--- START ---
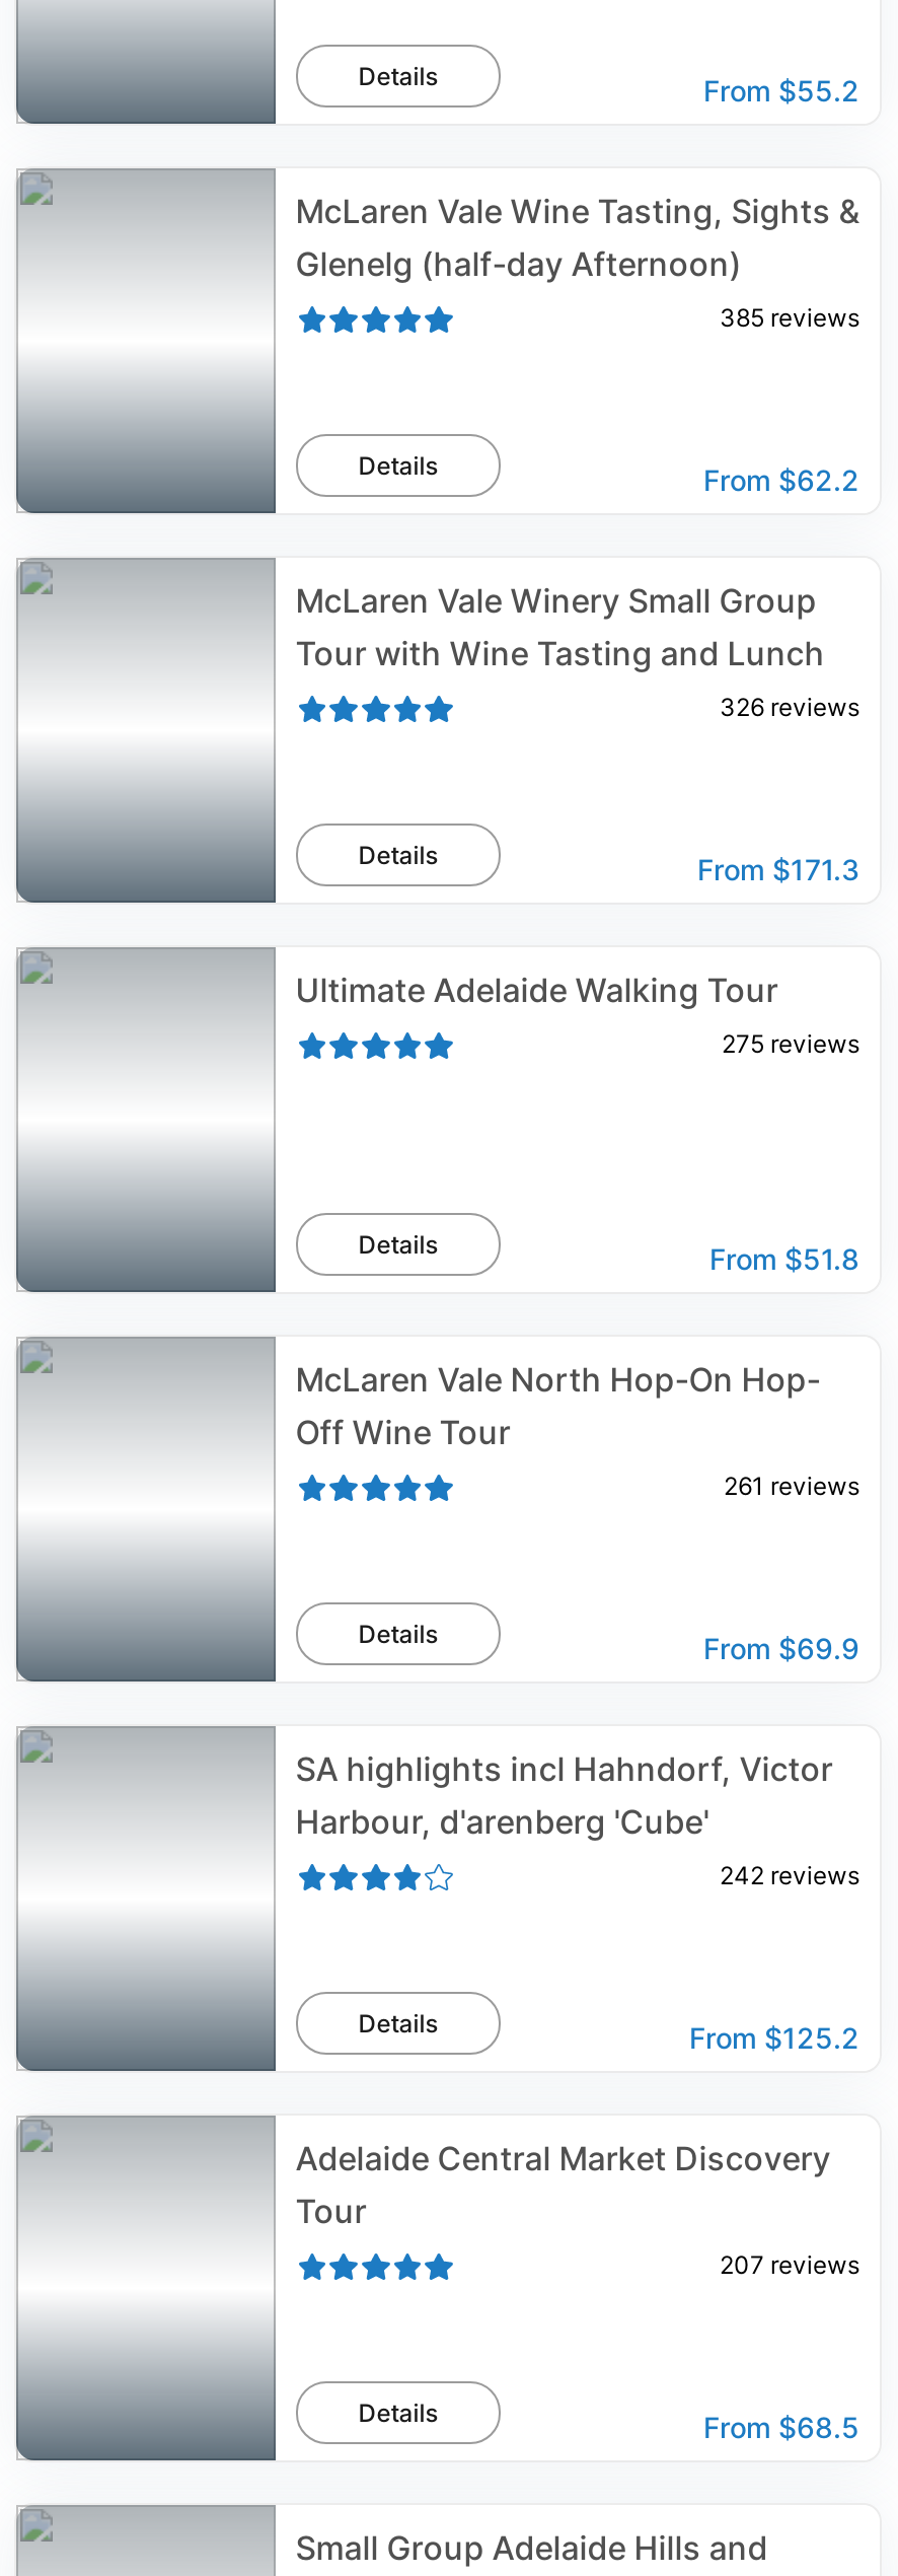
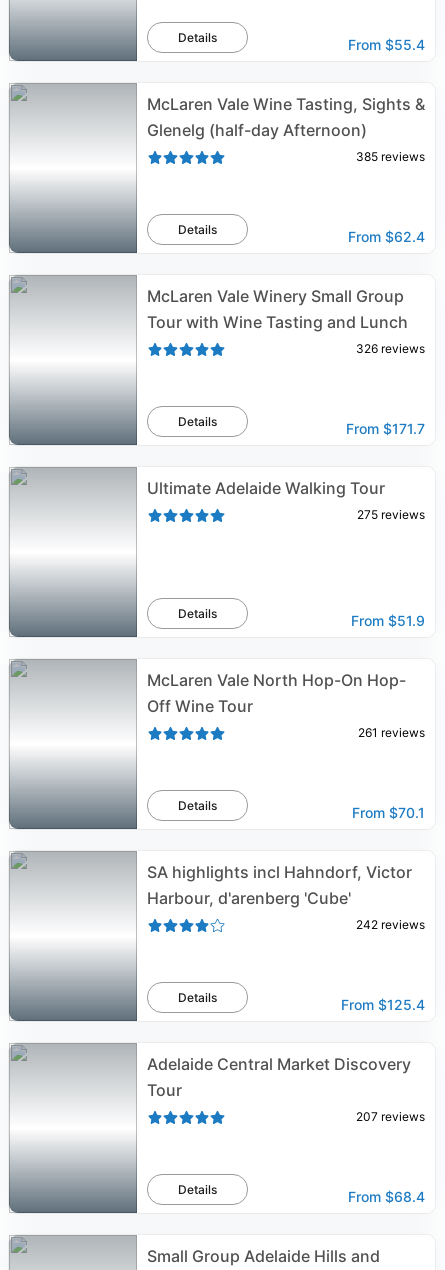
[703,73,859,108] From $55.2 -> [348,36,425,53] From $55.4
[703,462,859,497] From $62.2 -> [348,228,425,245] From $62.4
[697,852,859,886] From $171.3 -> [346,420,425,437] From $171.7
[709,1241,859,1276] From $51.8 -> [351,612,425,629] From $51.9
[703,1631,859,1665] From $69.9 -> [352,804,425,821] From $70.1
[689,2020,859,2055] From $125.2 -> [341,996,425,1013] From $125.4
[703,2410,859,2444] From $68.5 -> [348,1188,425,1205] From $68.4

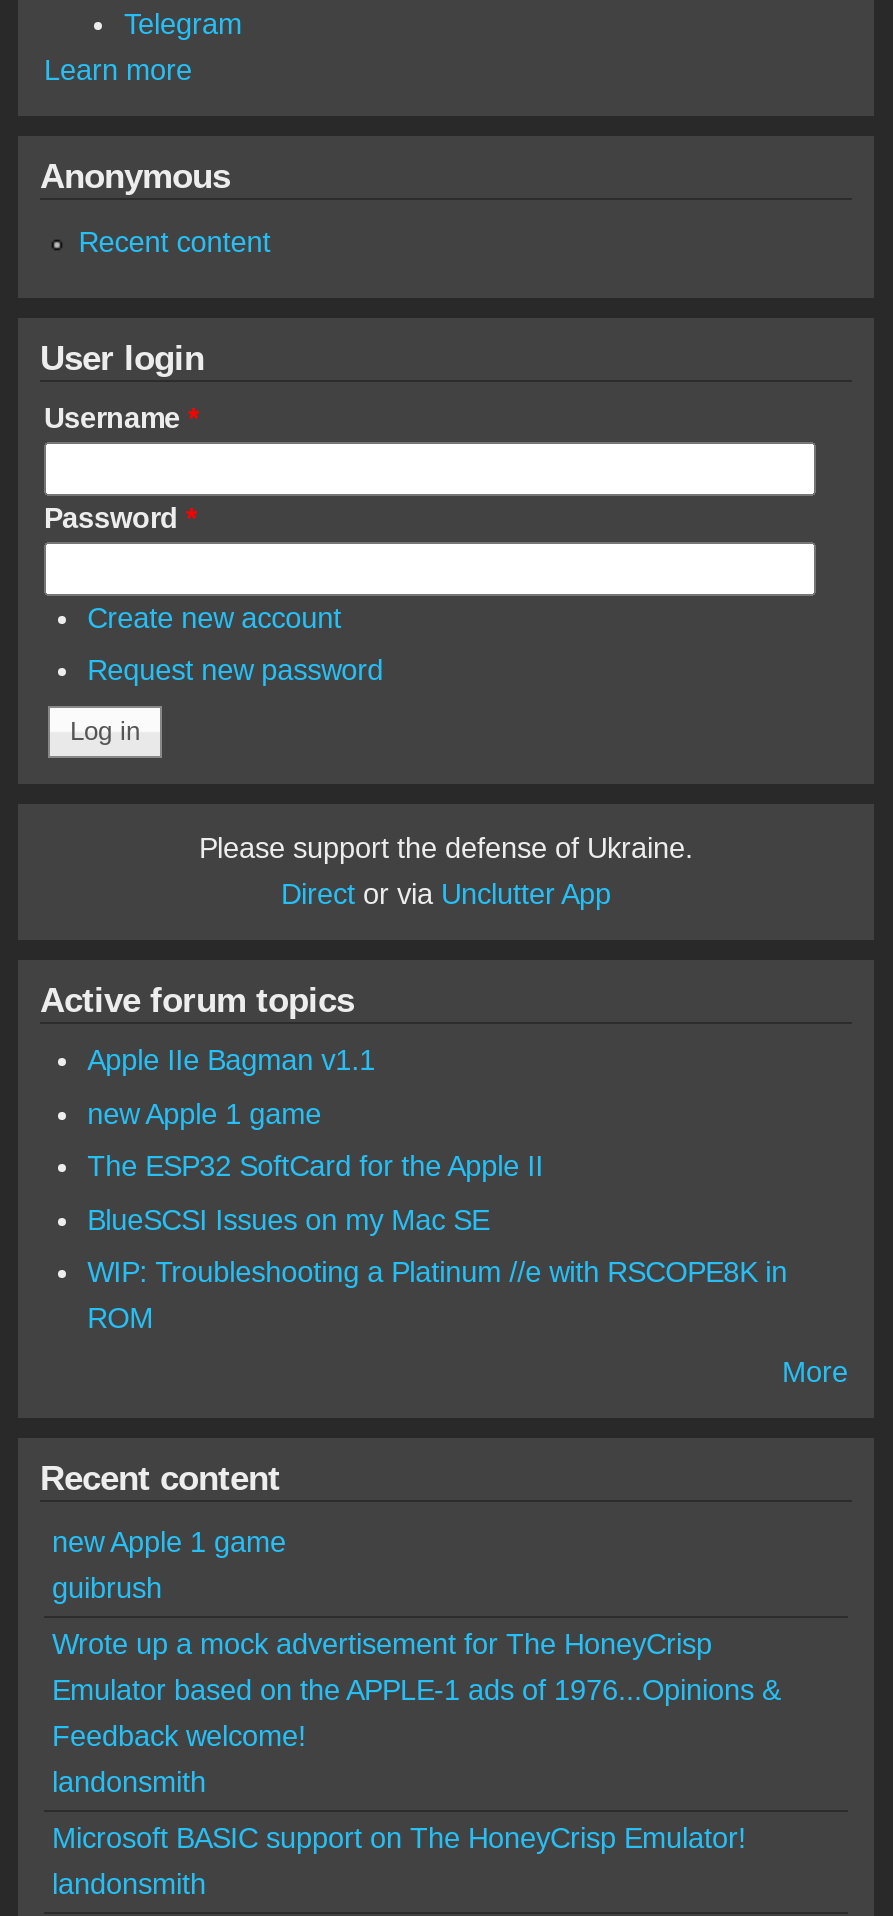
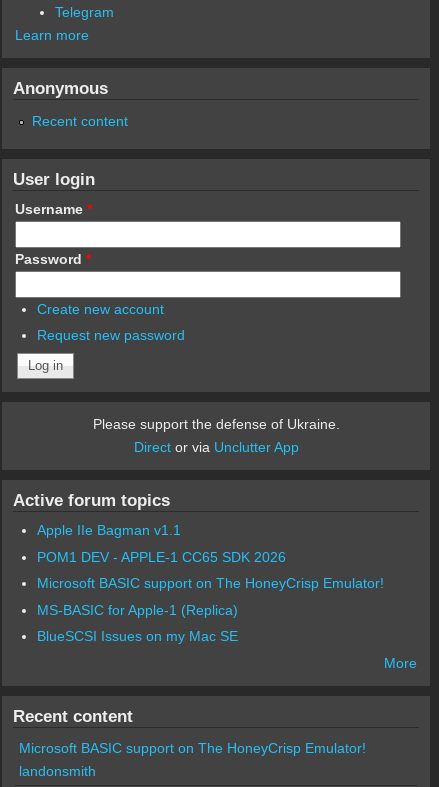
[87,1097,543,1182] new Apple 1 game | The ESP32 SoftCard for the Apple II -> [37,549,384,618] POM1 DEV - APPLE-1 CC65 SDK 2026 | Microsoft BASIC support on The HoneyCrisp Emulator! | MS-BASIC for Apple-1 (Replica)
moved [87,1204,489,1236] -> [37,628,238,644]: BlueSCSI Issues on my Mac SE
[87,1257,787,1335] WIP: Troubleshooting a Platinum //e with RSCOPE8K in | ROM -> none
[52,1526,780,1798] new Apple 1 game | guibrush | Wrote up a mock advertisement for The HoneyCrisp | Emulator based on the APPLE-1 ads of 1976...Opinions & | Feedback welcome! | landonsmith -> none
--- END ---
#### TASK PROMPT:
Output exactly the lines above that lie between the line with "[703,2410,859,2444] From $68.5" and the line with "moved [87,1204,489,1236] ->", those two lines included, and no pictures.

#### EXPECTED ANSWER:
[703,2410,859,2444] From $68.5 -> [348,1188,425,1205] From $68.4

[87,1097,543,1182] new Apple 1 game | The ESP32 SoftCard for the Apple II -> [37,549,384,618] POM1 DEV - APPLE-1 CC65 SDK 2026 | Microsoft BASIC support on The HoneyCrisp Emulator! | MS-BASIC for Apple-1 (Replica)
moved [87,1204,489,1236] -> [37,628,238,644]: BlueSCSI Issues on my Mac SE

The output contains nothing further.